DATA IN THIS EXERCISE →
.....

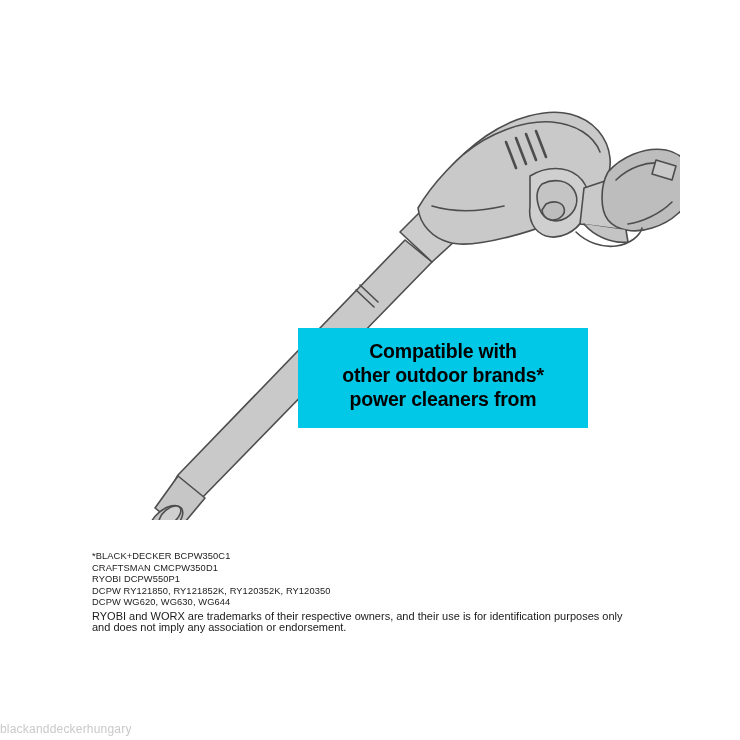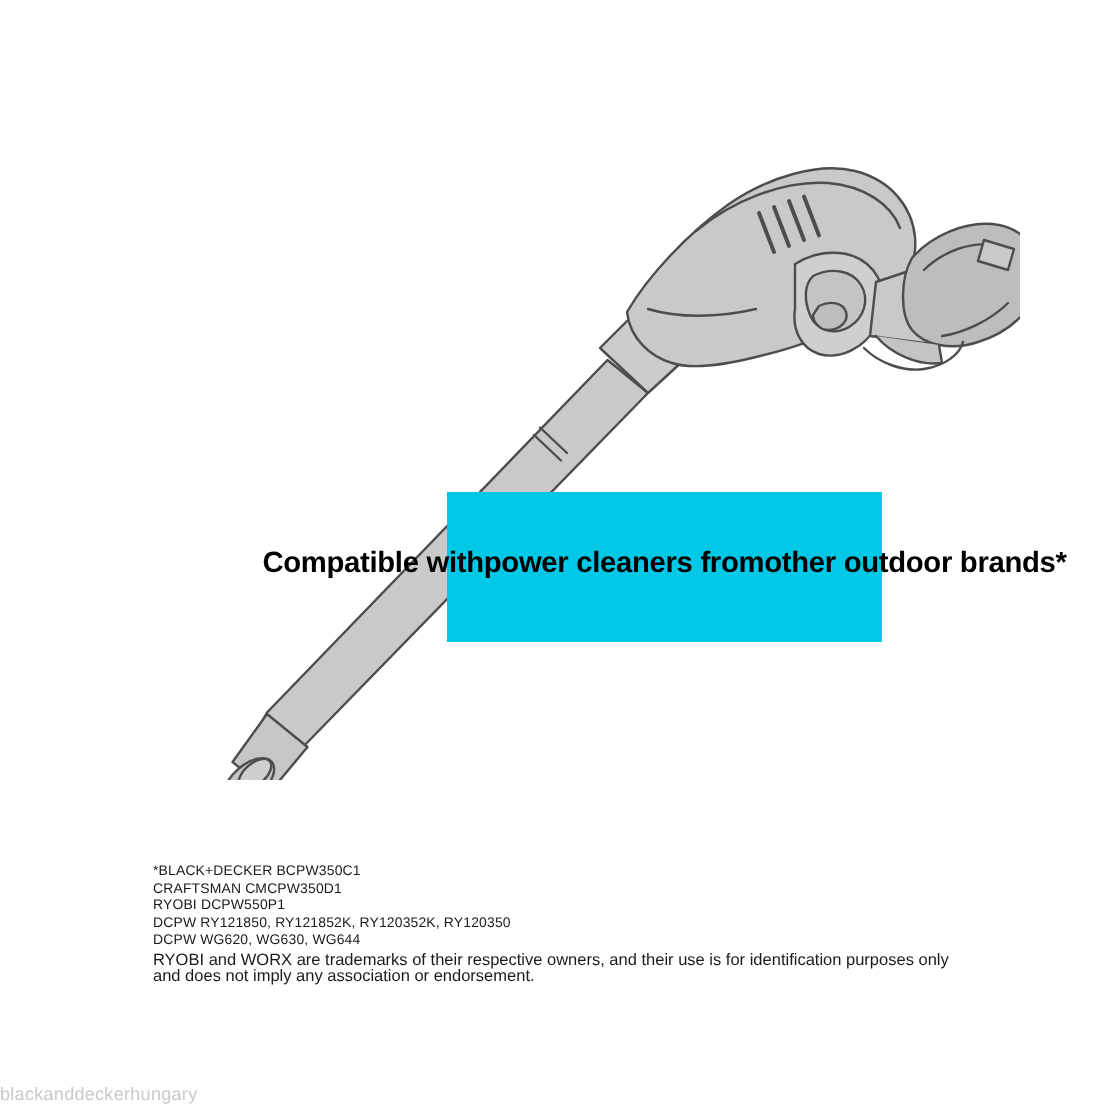--- a/index.html
+++ b/index.html
@@ -43,7 +43,7 @@
     height: 100px;
     background: #00c8e6;
     display: flex;
-    flex-direction: row;
+    flex-direction: column;
     align-items: center;
     justify-content: center;
     box-sizing: border-box;

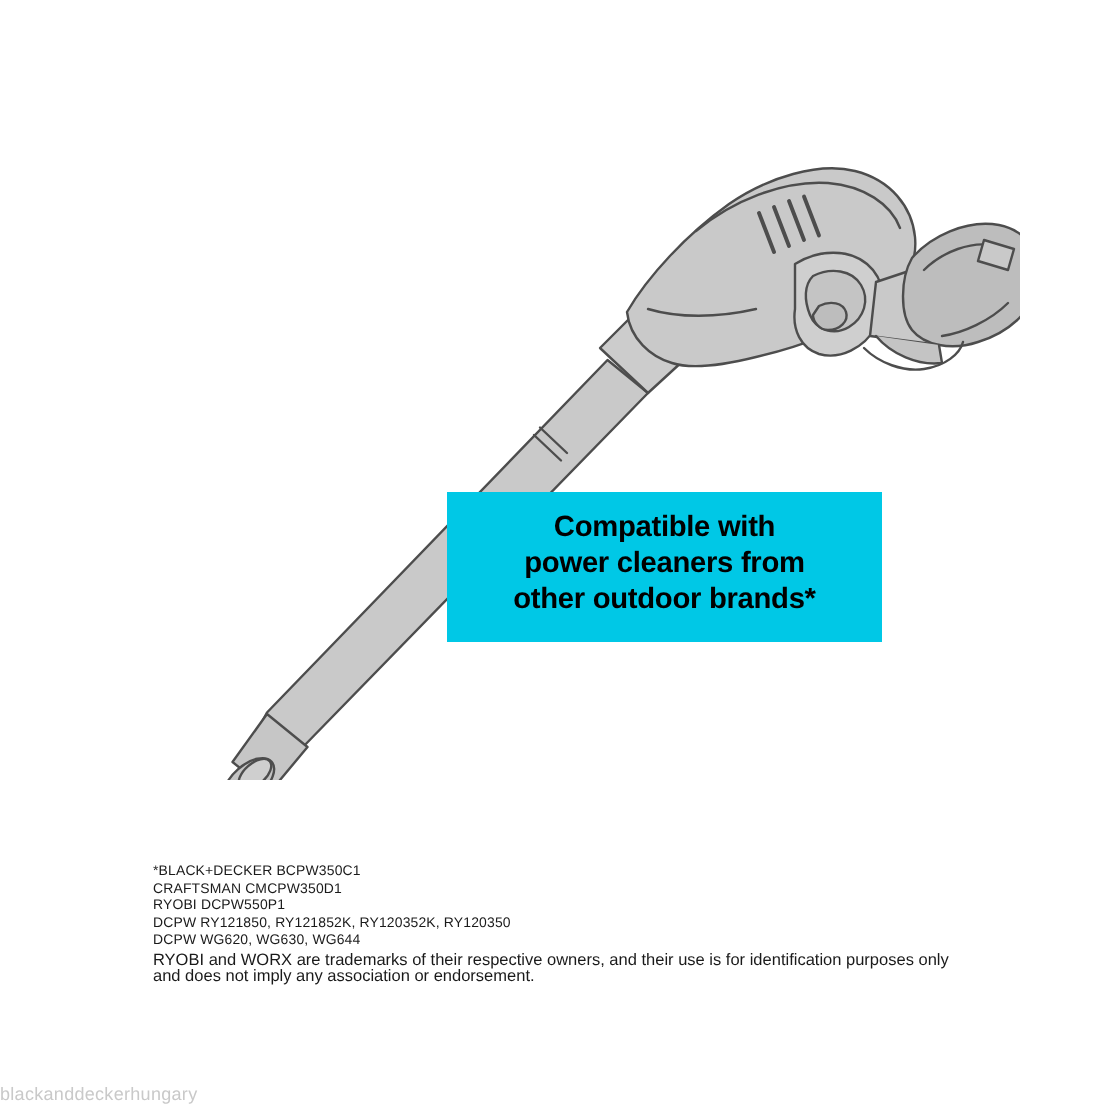--- a/index.html
+++ b/index.html
@@ -155,8 +155,8 @@
 
   <div id="callout-banner">
     <div class="line">Compatible with</div>
+    <div class="line">other outdoor brands*</div>
     <div class="line">power cleaners from</div>
-    <div class="line">other outdoor brands*</div>
   </div>
 
   <div id="footnotes">

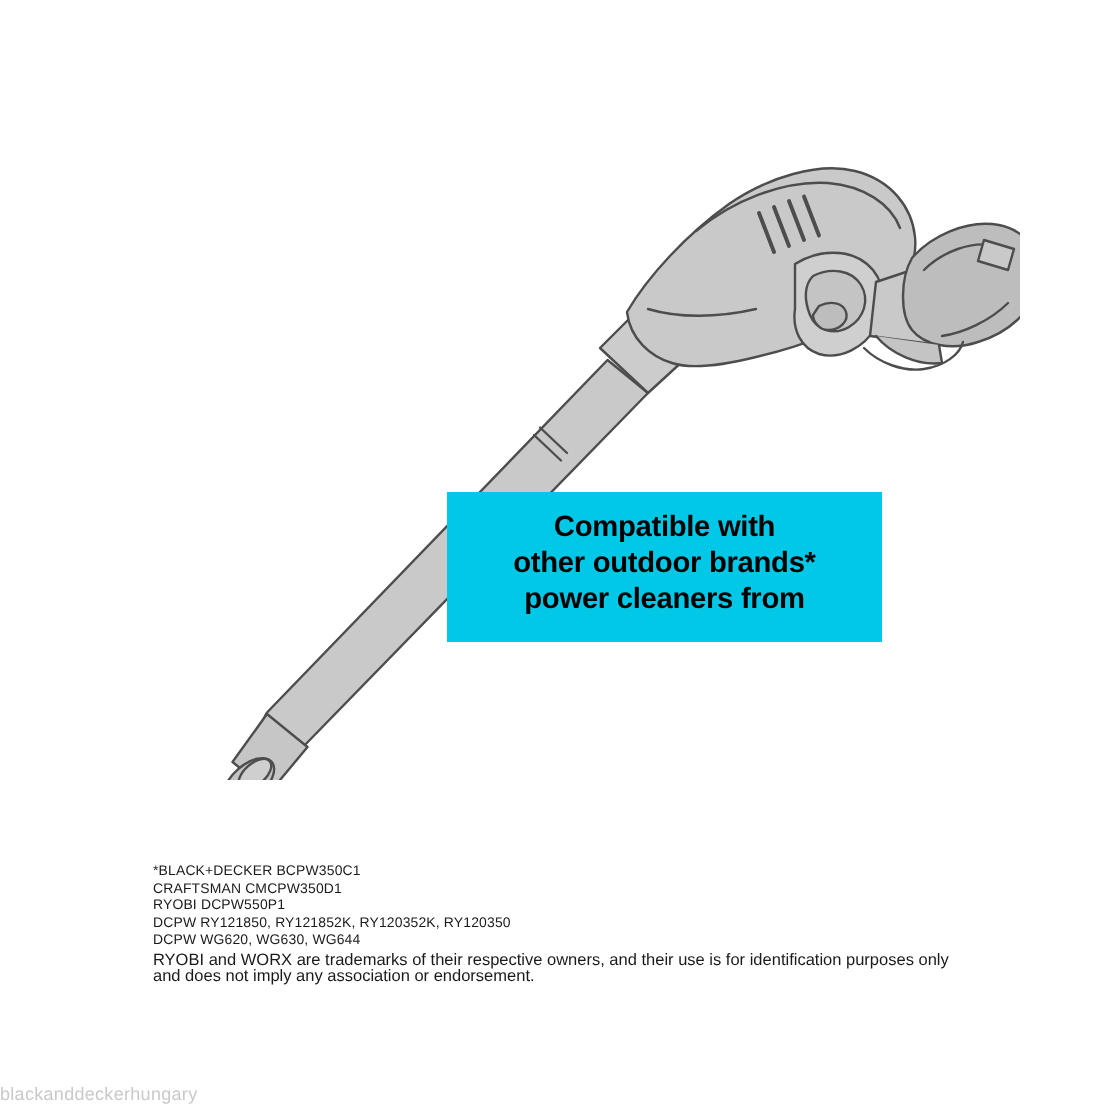--- a/index.html
+++ b/index.html
@@ -62,10 +62,9 @@
   
   #footnotes {
     position: absolute;
-    left: 102px;
+    left: 92px;
     top: 551px;
     width: 560px;
-    margin-top: 24px;
   }
   #footnotes .model-line {
     font-size: 9.3px;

.....

Display each line of the data where "class" occurs.

     <div class="line">Compatible with</div>
+    <div class="line">other outdoor brands*</div>
     <div class="line">power cleaners from</div>
-    <div class="line">other outdoor brands*</div>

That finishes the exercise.